* _Exercise requirements_:
Read through the lines below for the string "Manual" and copy each one that has it.

==== Study material ====

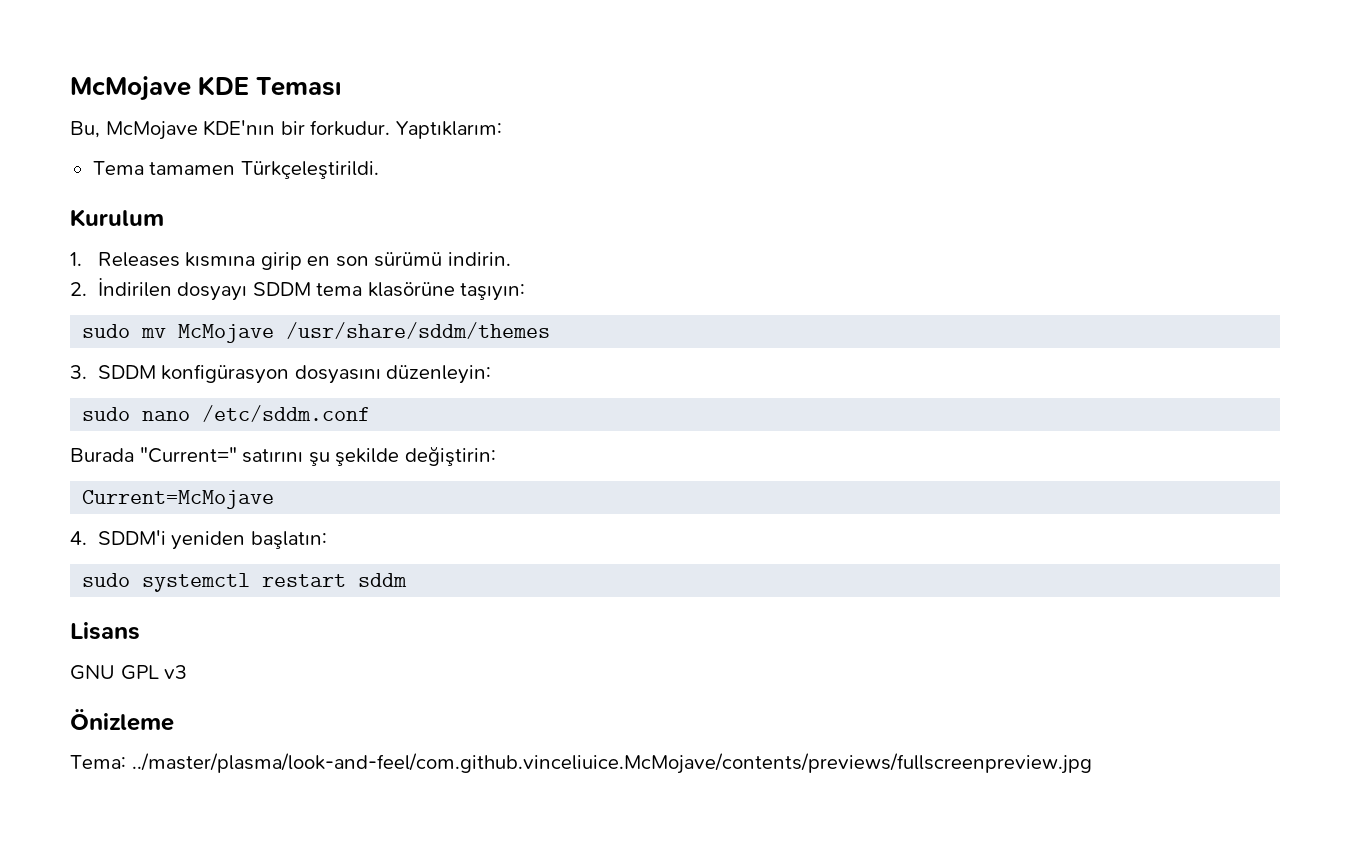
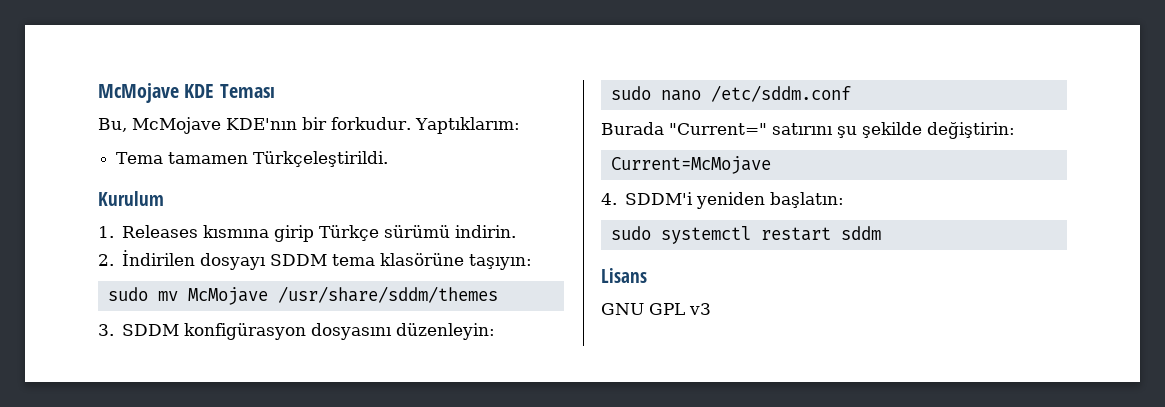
- 1. Releases kısmına girip en son sürümü indirin.
+ 1. Releases kısmına girip Türkçe sürümü indirin.
- Önizleme
- Tema: ../master/plasma/look-and-feel/com.github.vinceliuice.McMojave/contents/previews/fullscreenpreview.jpg

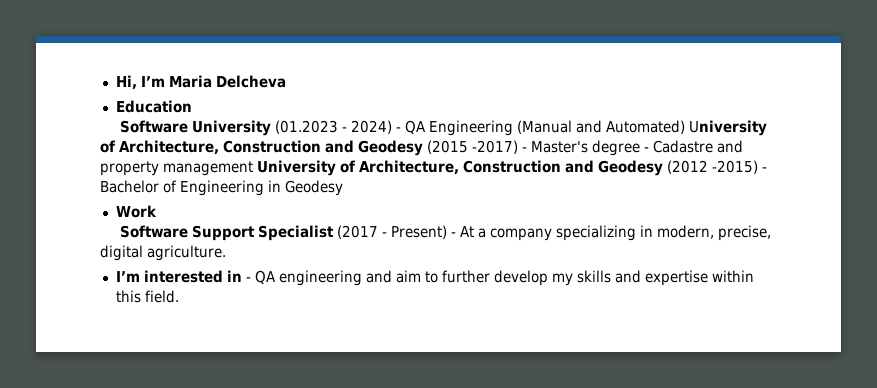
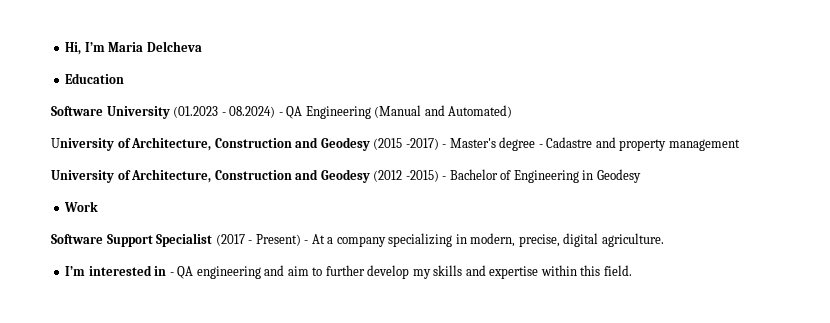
- Software University (01.2023 - 2024) - QA Engineering (Manual and Automated) University of Architecture, Construction and Geodesy (2015 -2017) - Master's degree - Cadastre and property management University of Architecture, Construction and Geodesy (2012 -2015) - Bachelor of Engineering in Geodesy
+ Software University (01.2023 - 08.2024) - QA Engineering (Manual and Automated)
+ University of Architecture, Construction and Geodesy (2015 -2017) - Master's degree - Cadastre and property management
+ University of Architecture, Construction and Geodesy (2012 -2015) - Bachelor of Engineering in Geodesy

====

* _Answer space_:
- Software University (01.2023 - 2024) - QA Engineering (Manual and Automated) University of Architecture, Construction and Geodesy (2015 -2017) - Master's degree - Cadastre and property management University of Architecture, Construction and Geodesy (2012 -2015) - Bachelor of Engineering in Geodesy
+ Software University (01.2023 - 08.2024) - QA Engineering (Manual and Automated)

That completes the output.